Is the Shorba thin, or grainy?

'The Dal Shorba, which came first, was refreshing but once I began sipping on it, a bit of the grainy texture typical to pulses hit my palate. I reckon they could have made it a bit thinner for the right consistency'.

Well, that's a food critic writing in DNA newspaper about the soup served at Lobby Cafe in Bangalore. So, should the shorba go thinner?

I think not. Drop it any thinner and you will have idiots fuming as to why they have to pay a bomb for flavoured water. This is classic 'food dilemma'. Should the shorba stay grainy, upsetting the likes of a food critic, or go thinner, risking being labelled gutter water?

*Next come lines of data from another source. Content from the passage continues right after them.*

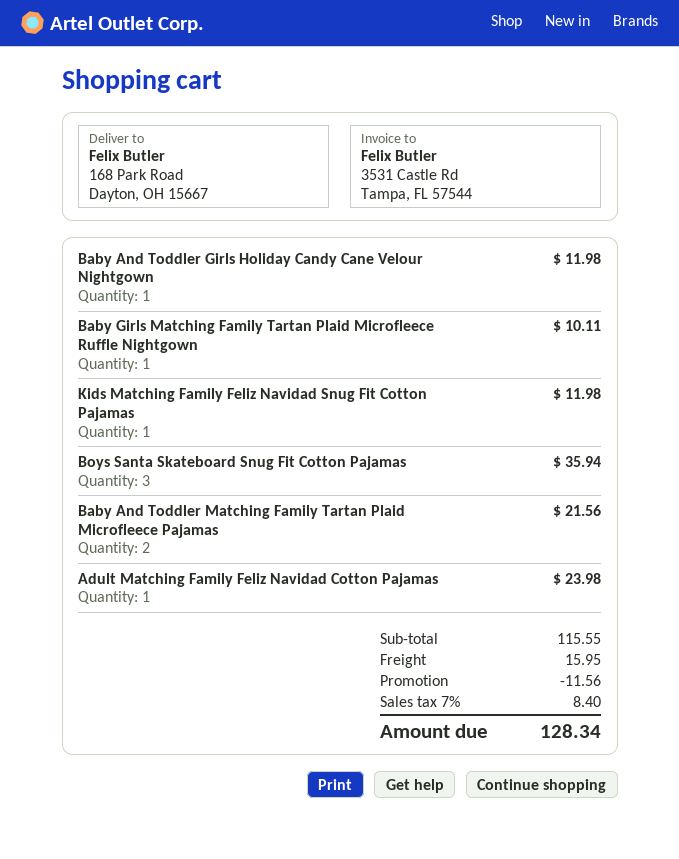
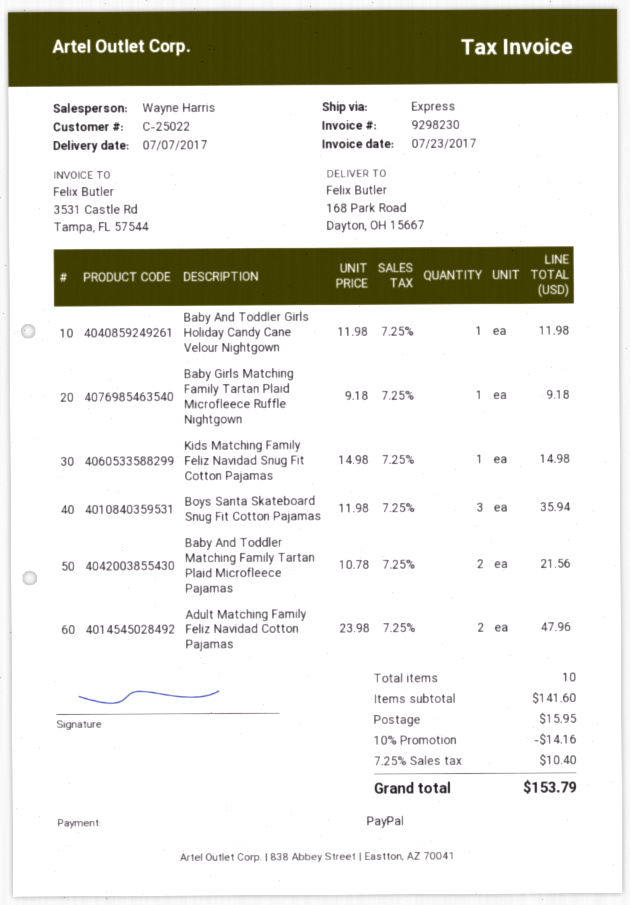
Baby Girls Matching Family Tartan Plaid Microfleece Ruffle Nightgown: 1 for 10.11 -> 1 for 9.18
Kids Matching Family Feliz Navidad Snug Fit Cotton Pajamas: 1 for 11.98 -> 1 for 14.98
Adult Matching Family Feliz Navidad Cotton Pajamas: 1 for 23.98 -> 2 for 47.96
subtotal: 115.55 -> 141.60
discount: 11.56 -> 14.16
tax: 7% = 8.40 -> 7.25% = 10.40
total: 128.34 -> 153.79

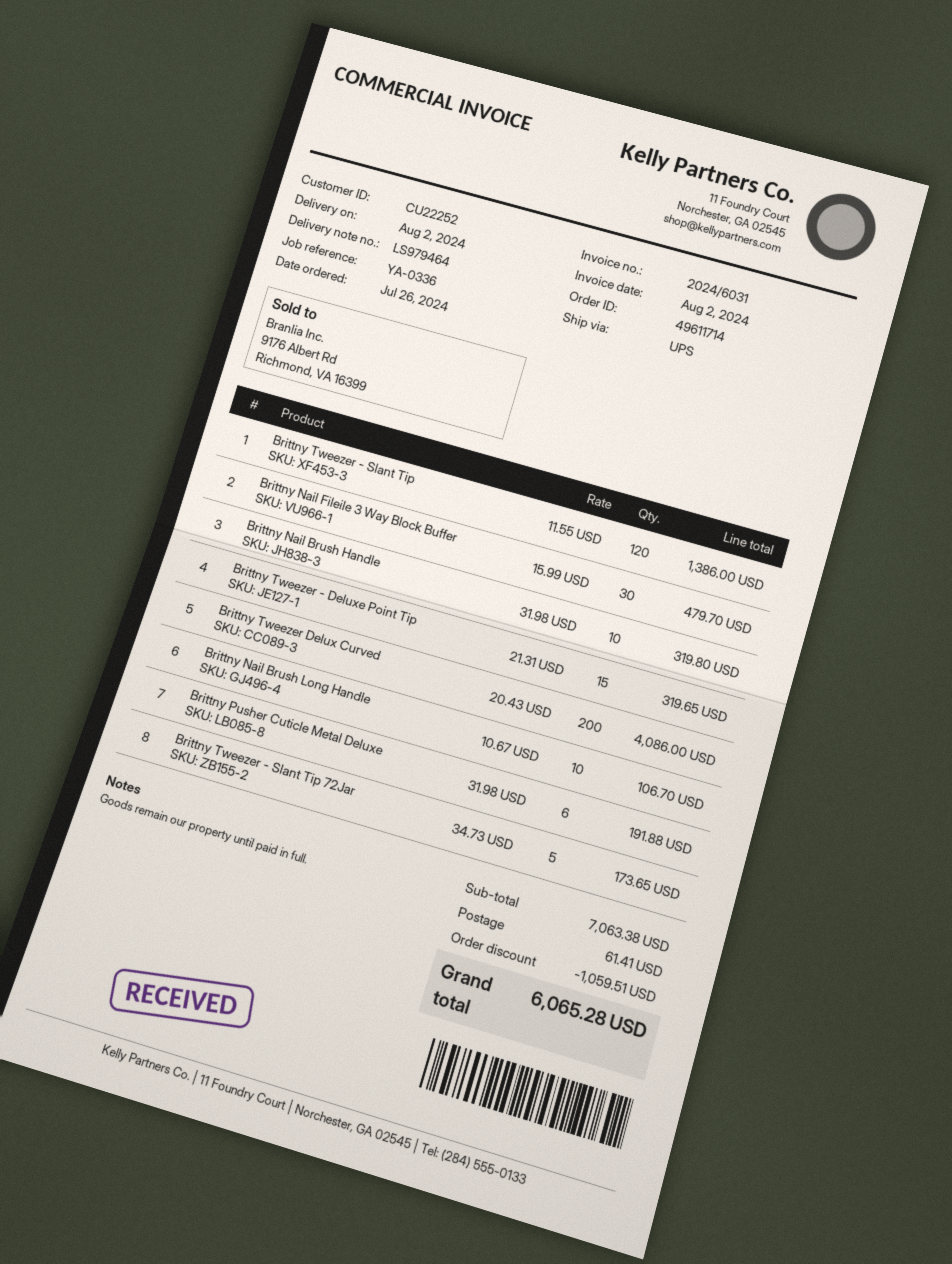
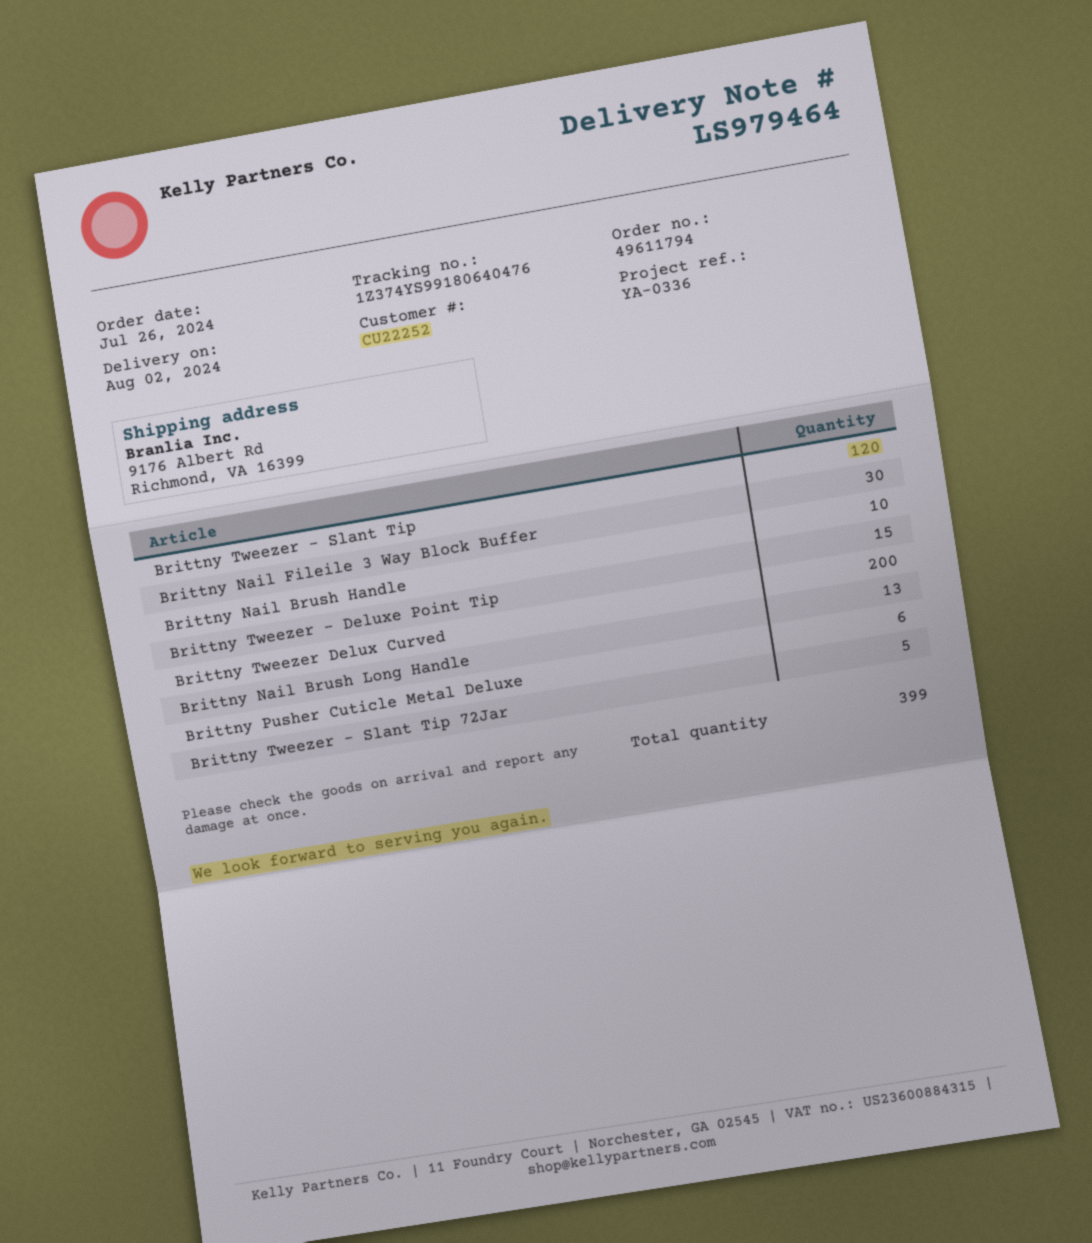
order number: 49611714 -> 49611794
Brittny Nail Brush Long Handle: 10 -> 13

The answer is, the critic and idiots can got to the blazes. So can 'purist' authentic food. It ain't about either of them or about authenticity. Its about who your target consumer is and what he wants. If he wants the damn shorba thin, oblige. If he wants it grainy, repeat the former.

Critics are paid to say what they have to (or maybe they aren't). But I can tell you, they haven't the foggiest of idea about how products and services are sold. In the 'real' world, what sells, is what customers want. So figure that out and give it to them. Even if it means doing the 'classic' shorba to death!


Unknown said…
i wish they could have a 'Like' icon on this site!!! therz loads i'd like to click...
Ray Titus said…
Am beaming, Vrinda :)
Unknown said…
ya,i think to became a good critic (film's,food) marketing knowledge is must.